One of the scariest parts of adulting is being responsible for your money — in other words, personal finance. With each decade comes new financial milestones, both big and small. But are you prepared to handle them?
Regardless of where you started out in life financially, there are several money habits and pieces of info you should have a strong handle on as you enter your thirties. For starters, here are seven things you should know by the time you turn 35.
1. Your current net worth.
Knowing your net worth involves knowing both your assets and liabilities—that is, what you own and what you owe. Your debt shouldn’t be a mystery to you; neither should the amount in your savings account.
Though it may not be exactly where you’d like, having this number in mind ultimately gives you a big picture of your financial standing. In that regard, your net worth functions as a starting point for planning how to reach your big financial goals.
2. The importance of investing.
Financial coach Karen Ford stresses understanding the importance of investing by the time you enter your mid-thirties. If you haven’t already started, the time to invest is now, whether that’s in a 401k, Roth, traditional IRA, or something else.
“Planning and investing even a small percentage of your income with each paycheck can yield you great wealth and better prepare you for retirement,” says Ford. The sooner you begin to invest — even just $100 a month — the better financial shape you’ll be in later on.
3. How much you need for retirement.
On top of understanding the value of investing, you should also know how much you need for retirement.
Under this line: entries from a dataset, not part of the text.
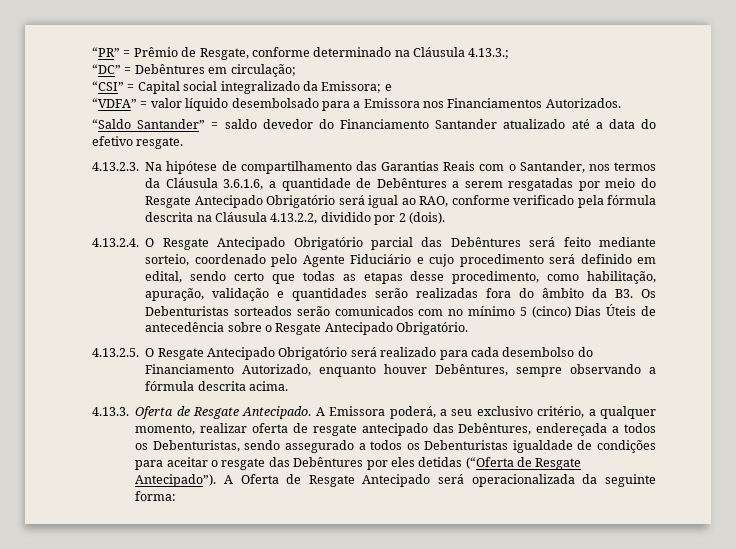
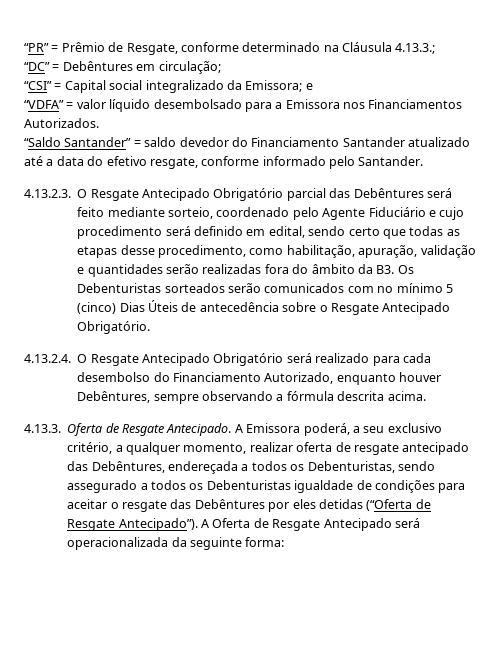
- “Saldo Santander” = saldo devedor do Financiamento Santander atualizado até a data do efetivo resgate.
- 4.13.2.3. Na hipótese de compartilhamento das Garantias Reais com o Santander, nos termos da Cláusula 3.6.1.6, a quantidade de Debêntures a serem resgatadas por meio do Resgate Antecipado Obrigatório será igual ao RAO, conforme verificado pela fórmula descrita na Cláusula 4.13.2.2, dividido por 2 (dois).
- 4.13.2.4. O Resgate Antecipado Obrigatório parcial das Debêntures será feito mediante sorteio, coordenado pelo Agente Fiduciário e cujo procedimento será definido em edital, sendo certo que todas as etapas desse procedimento, como habilitação, apuração, validação e quantidades serão realizadas fora do âmbito da B3. Os Debenturistas sorteados serão comunicados com no mínimo 5 (cinco) Dias Úteis de antecedência sobre o Resgate Antecipado Obrigatório.
+ “Saldo Santander” = saldo devedor do Financiamento Santander atualizado até a data do efetivo resgate, conforme informado pelo Santander.
+ 4.13.2.3. O Resgate Antecipado Obrigatório parcial das Debêntures será feito mediante sorteio, coordenado pelo Agente Fiduciário e cujo procedimento será definido em edital, sendo certo que todas as etapas desse procedimento, como habilitação, apuração, validação e quantidades serão realizadas fora do âmbito da B3. Os Debenturistas sorteados serão comunicados com no mínimo 5 (cinco) Dias Úteis de antecedência sobre o Resgate Antecipado Obrigatório.
- 4.13.2.5. O Resgate Antecipado Obrigatório será realizado para cada desembolso do Financiamento Autorizado, enquanto houver Debêntures, sempre observando a fórmula descrita acima.
+ 4.13.2.4. O Resgate Antecipado Obrigatório será realizado para cada desembolso do Financiamento Autorizado, enquanto houver Debêntures, sempre observando a fórmula descrita acima.

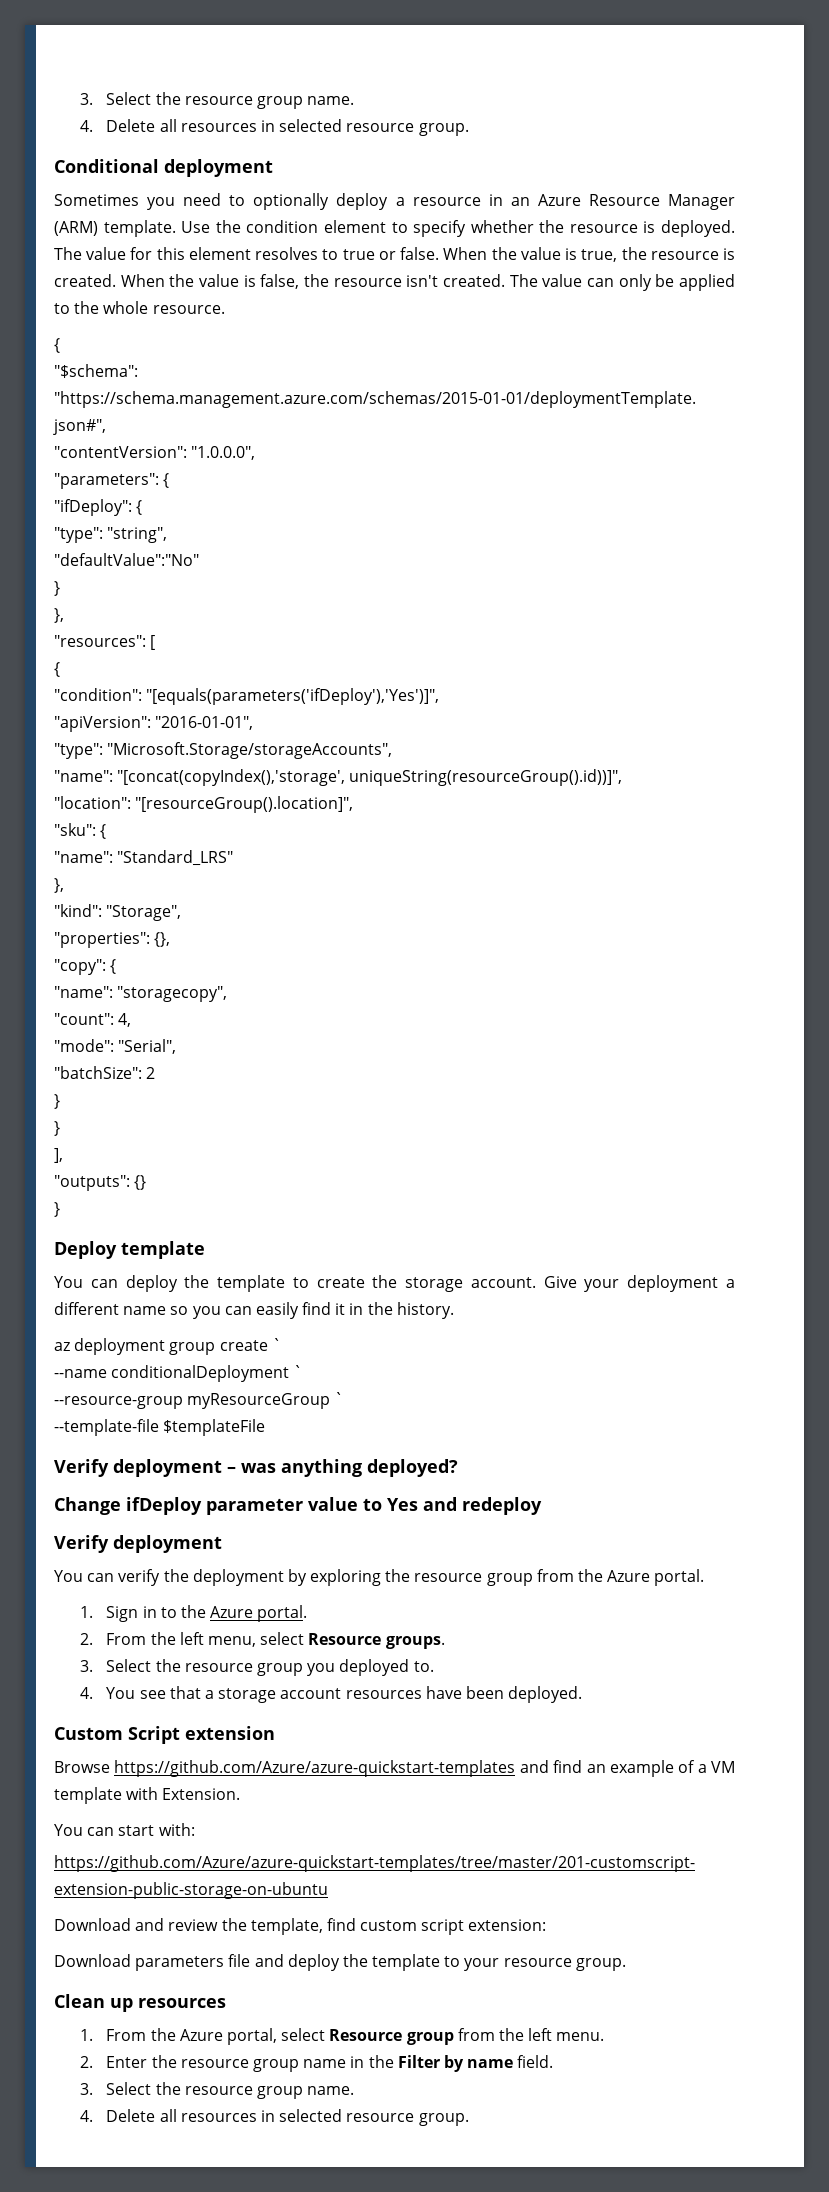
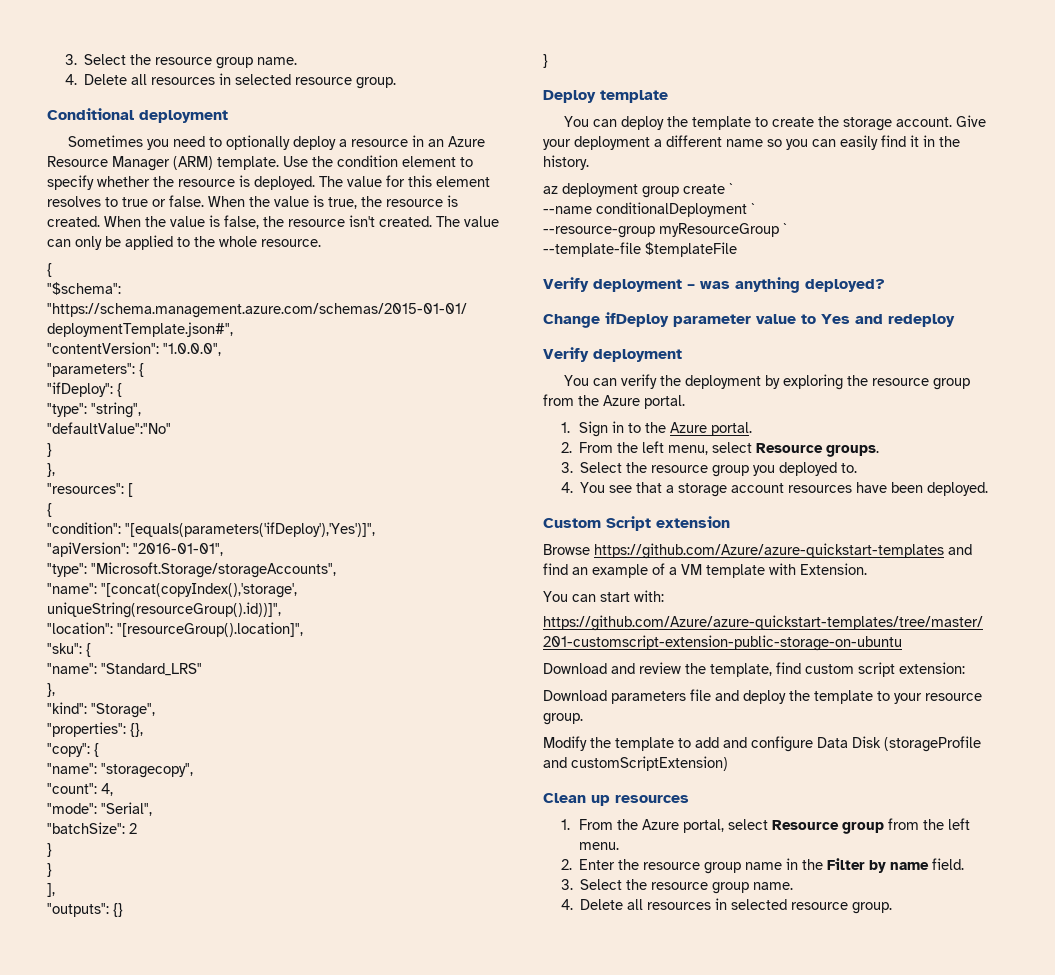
+ Modify the template to add and configure Data Disk (storageProfile and customScriptExtension)

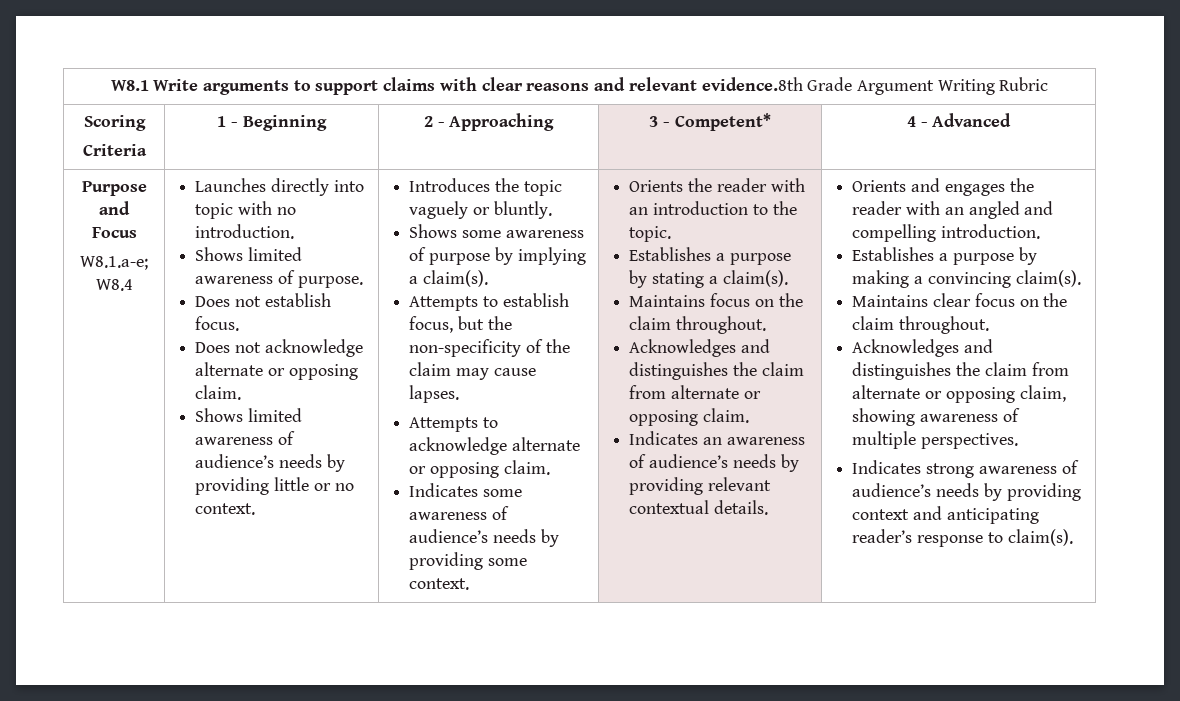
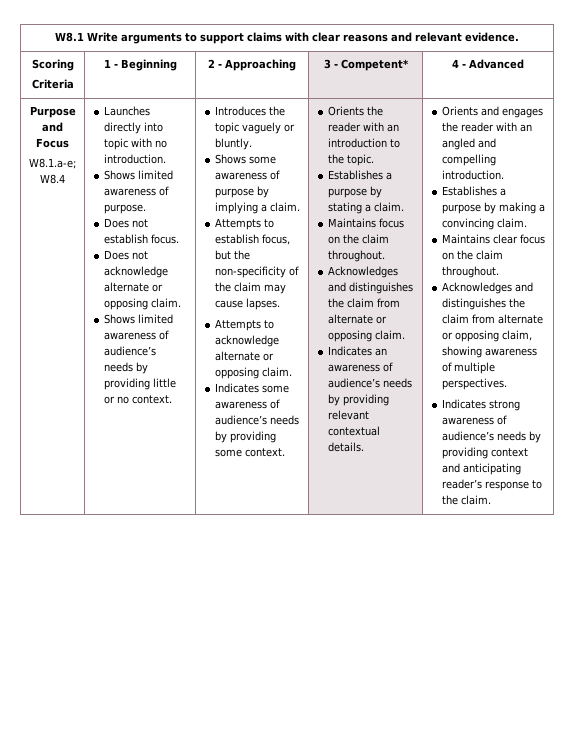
- W8.1 Write arguments to support claims with clear reasons and relevant evidence.8th Grade Argument Writing Rubric
+ W8.1 Write arguments to support claims with clear reasons and relevant evidence.
- Shows some awareness of purpose by implying a claim(s).
+ Shows some awareness of purpose by implying a claim.
- Establishes a purpose by stating a claim(s).
+ Establishes a purpose by stating a claim.
- Establishes a purpose by making a convincing claim(s).
+ Establishes a purpose by making a convincing claim.
- Indicates strong awareness of audience’s needs by providing context and anticipating reader’s response to claim(s).
+ Indicates strong awareness of audience’s needs by providing context and anticipating reader’s response to the claim.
Why? This figure will give you an idea of whether you’re on track with your savings. Otherwise, you’ll be saving haphazardly, setting money aside with no real defined goal for financial security in your later years.
To figure out how much you need, some experts advise aiming for saving 10 times your final salary. Of course, with unexpected job and career changes ahead, it may be difficult to calculate this figure. Thankfully, there are a number of online retirement calculators that you can conveniently plug your current and expected savings into. Or, for some human guidance, you can set up a consultation with a certified financial planner near you.
4. What your credit score is.
Credit scores are crucial, because they’re essentially a number assigned by lenders to reflect how risky it is to lend to you. This means your credit score plays a big part in your financial health and purchasing capabilities. As Craig says, “Missing payments can negatively affect your credit rating, while paying back credit on time and in full can affect it positively. It can affect your chances of getting everything from a small loan to a mortgage.”
5. How to budget.
Knowing how to create a budget is a must in your twenties and thirties. But of even more importance is knowing how to create a realistic budget that actually works for you.
“Over time, your life situation will change and you may have to adjust your budget to fit your current situation,” Alayna Pehrson from Best Company says. “But having the right foundation is key.”
For obvious reasons, it’s easier to stick to a realistic budget instead of one based on wishful thinking. Not only that, but having a sound budget makes planning for larger financial goals, like funding your child’s college tuition and retirement, more feasible.
6. What an emergency fund is.
Research shows that the average American is ill prepared for unexpected events: 57% report having less than $1,000 in savings.
To prepare yourself for the unexpected, it’s best to build up what is known as an emergency fund — a financial cushion equal to about three to six months of living expenses. Having an emergency fund means more financial security when the unexpected, like a car accident or sudden medical issue, comes up. Without one, you’ll be scrambling to pay these expenses, and may even find yourself in more debt than you started with.
7. How compound interest works.
By 35, compound interest should be your favorite financial term. Why? You can think of it essentially as free money. According to financial planner Lauren Zangardi Haynes, “As your invested assets earn dividends and interest and you reinvest those dividends and interest payments, then your earnings will start to make money for you.”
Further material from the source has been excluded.